Quando o aborto vier -no Brasil ele é ainda é proibido por lei- o homem perceberá que seus poderes são ainda mais limitados. Os grupos de mulheres defendem, por exemplo, que cabe à mulher decidir se quer ou não interromper uma gravidez.
Leila Linhares entende que, se o homem quer o aborto, prevalecerá o direito da mulher. Se o homem quiser o filho -e a mulher o aborto- prevalecerá o aborto.
Numa sociedade em que a interrupção da gravidez é legal, a vontade do homem poderá ser levada à Justiça. Ainda assim -acredita Leila- deverá prevalecer o direito da mulher. "Os riscos e as consequências de uma gravidez são da mulher. Por isso a decisão de ter ou não ter filhos é só dela."
Por enquanto, esse debate é teórico. O que já vem ocorrendo no Brasil, a exemplo de muitos outros países, é uma participação do homem nos discussões sobre reprodução e sexualidade.

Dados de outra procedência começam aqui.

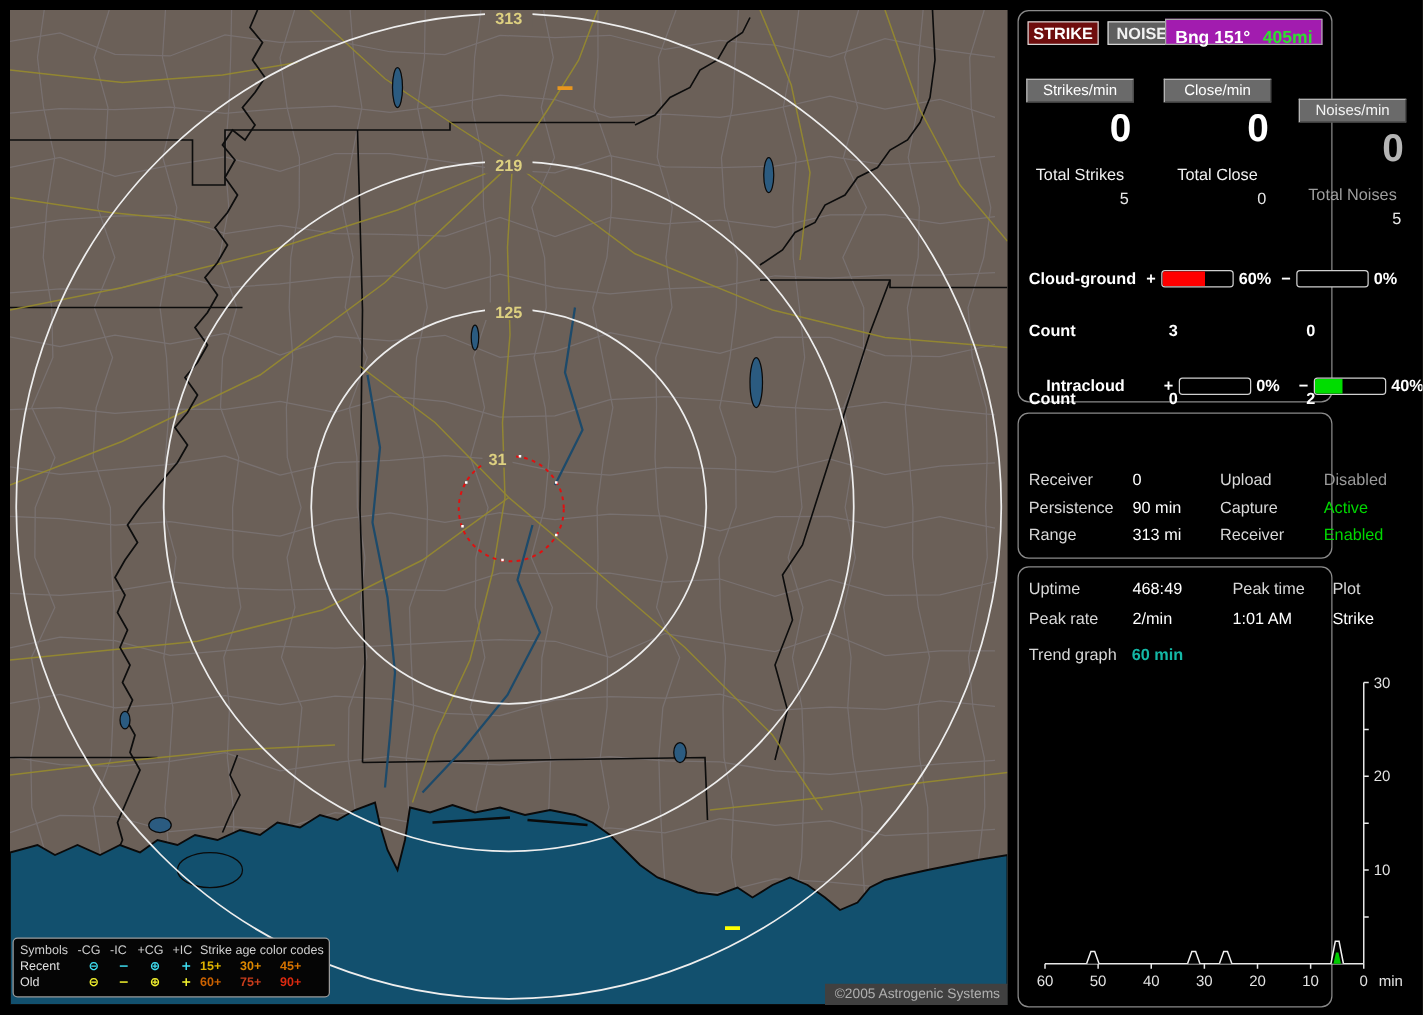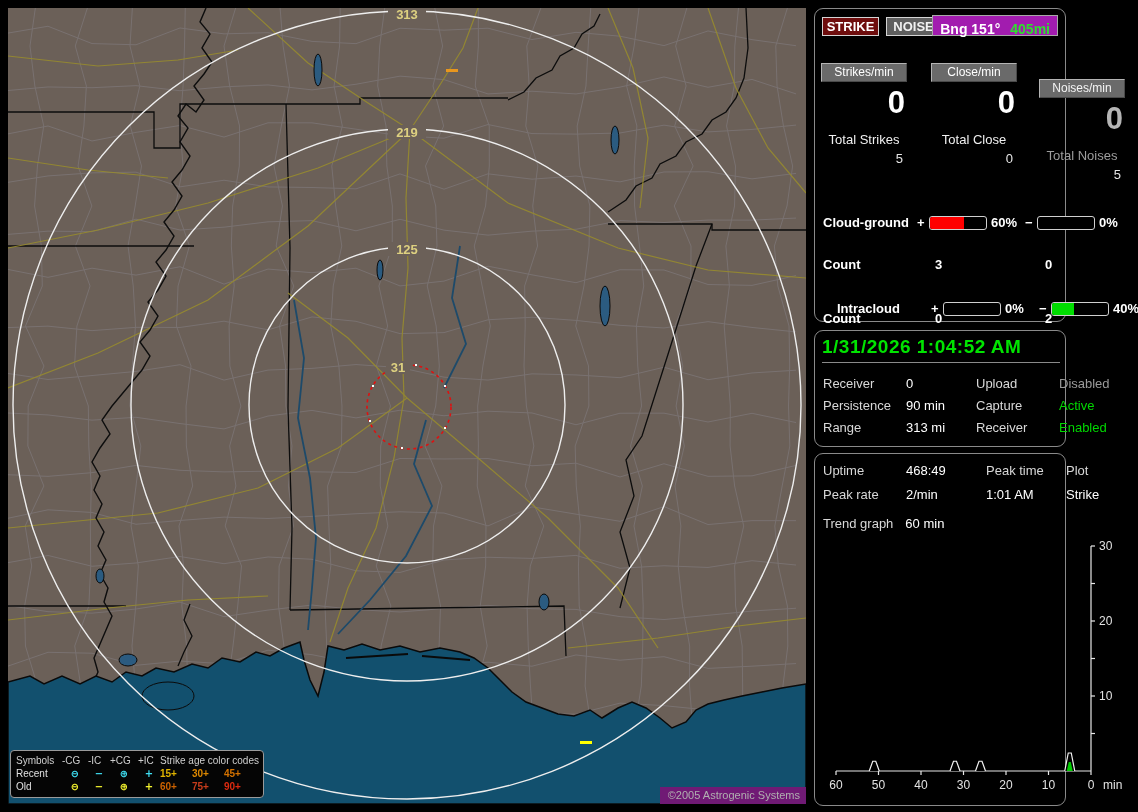"1/31/2026 1:04:52 AM" div.datetime { html: <div>1/31/2026 1:04:52 AM</div> -> none }
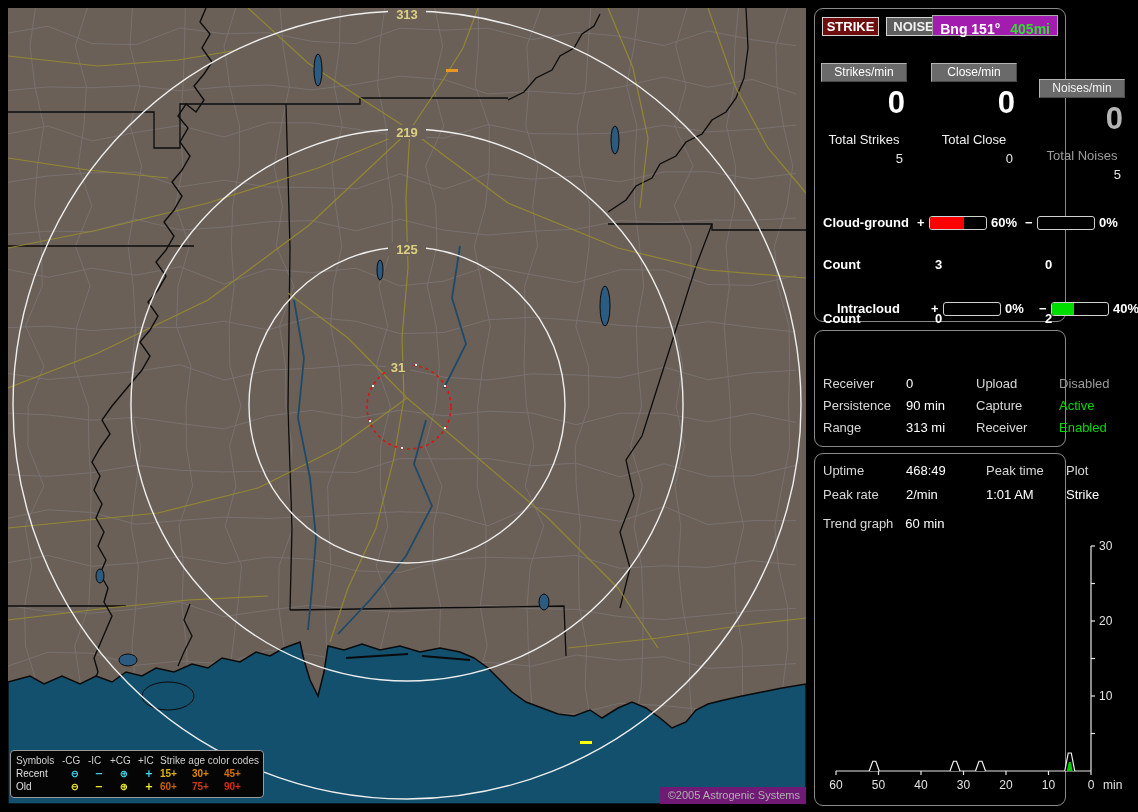"60 min" .trendrow b { color: #ffffff -> #14b8a6; font-weight: normal -> bold }
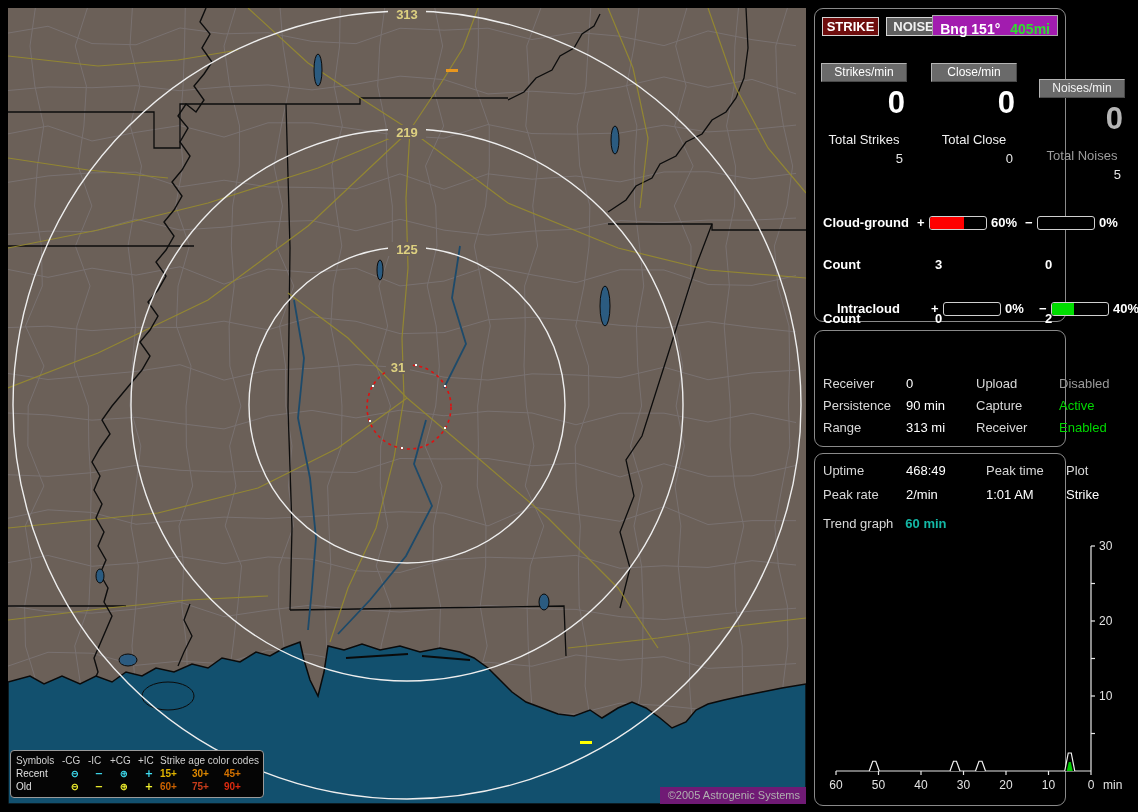"©2005 Astrogenic Systems" .copyright { background: #701a75 -> #404040 }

"Os homens, principalmente os da classe média, estão começando a rever seus papéis e posições diante das mudanças na sociedade", afirma Margareth.
A presença do masculino nos direitos da reprodução vem crescendo desde a Conferência do Cairo, em 1994. Em capitais como São Paulo e Rio há grupos de homens que se reúnem para debater seus novos papéis. Diante de uma mulher participante e cada vez mais ativa, os homens perderam sua função de provedor e estariam em busca de novas formas de participação.